**Task to complete**
Report each line of the listing that carries the word "чанта".
Available records START
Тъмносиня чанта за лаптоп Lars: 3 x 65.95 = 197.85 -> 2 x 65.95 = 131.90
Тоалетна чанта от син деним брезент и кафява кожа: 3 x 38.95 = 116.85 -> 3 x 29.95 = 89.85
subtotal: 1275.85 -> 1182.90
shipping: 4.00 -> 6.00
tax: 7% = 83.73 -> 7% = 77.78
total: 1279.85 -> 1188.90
Available records END
Available records START
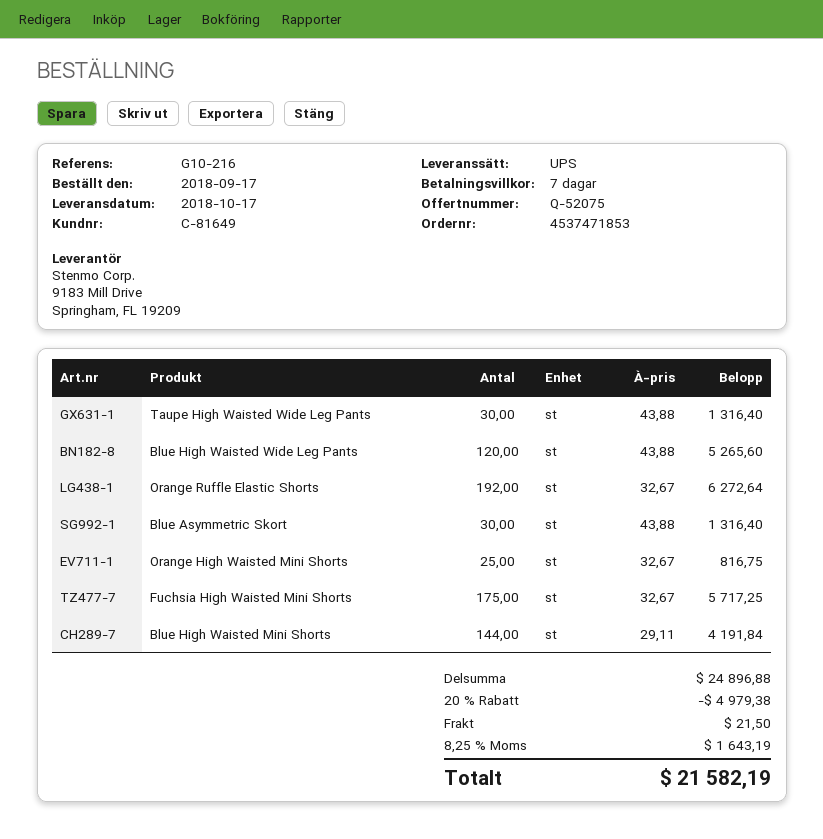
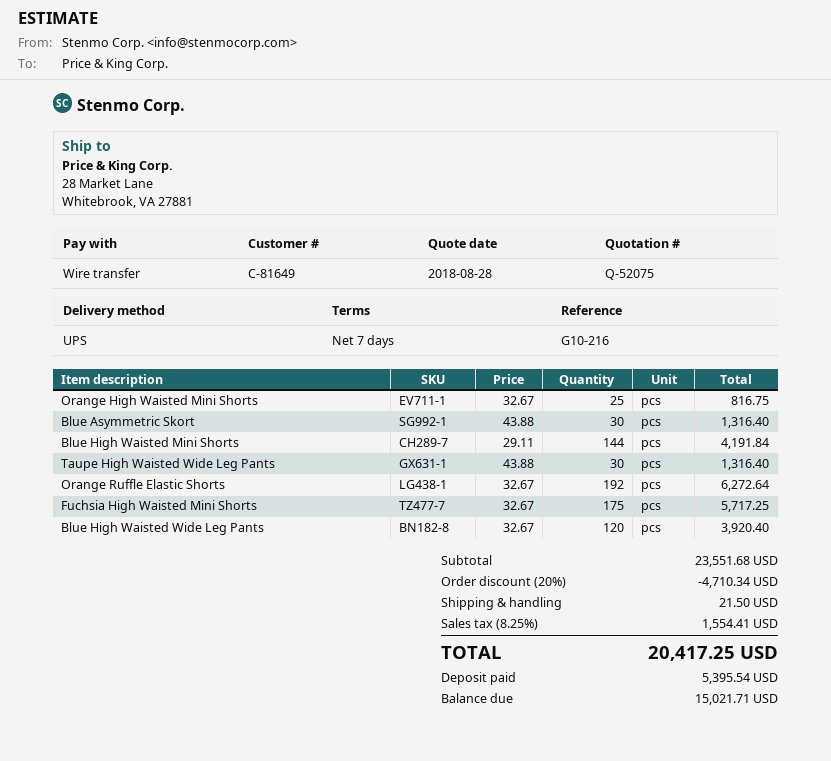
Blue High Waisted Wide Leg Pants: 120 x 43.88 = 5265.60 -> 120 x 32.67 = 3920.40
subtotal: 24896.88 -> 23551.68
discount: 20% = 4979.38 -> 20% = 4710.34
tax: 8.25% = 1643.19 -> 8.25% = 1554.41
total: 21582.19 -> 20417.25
Available records END
Available records START
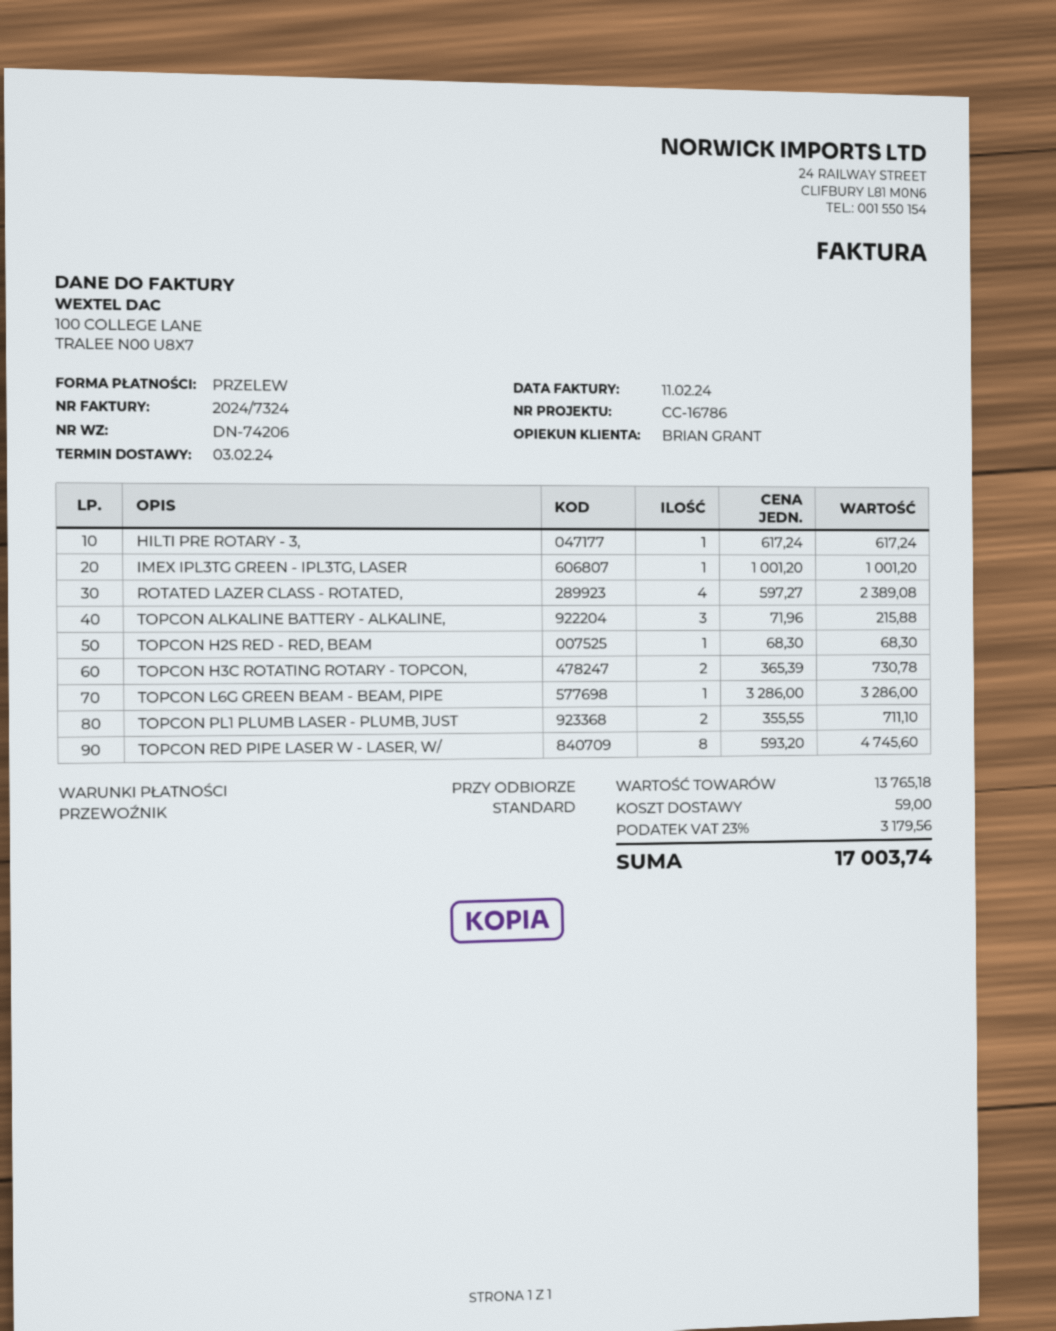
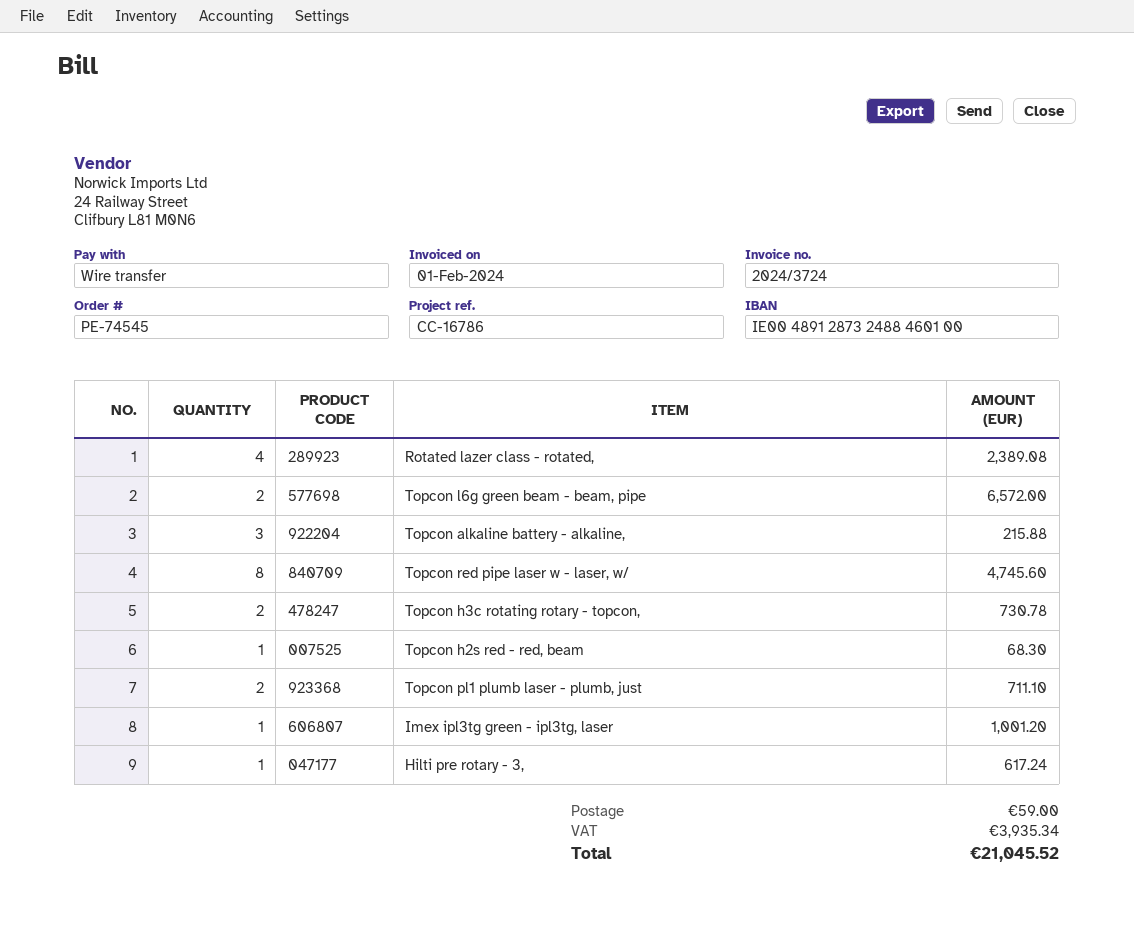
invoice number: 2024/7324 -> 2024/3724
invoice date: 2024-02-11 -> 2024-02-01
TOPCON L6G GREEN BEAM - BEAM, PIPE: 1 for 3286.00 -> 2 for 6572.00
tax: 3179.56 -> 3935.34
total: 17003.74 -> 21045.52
Available records END
**Result of this exercise**
Тъмносиня чанта за лаптоп Lars: 3 x 65.95 = 197.85 -> 2 x 65.95 = 131.90
Тоалетна чанта от син деним брезент и кафява кожа: 3 x 38.95 = 116.85 -> 3 x 29.95 = 89.85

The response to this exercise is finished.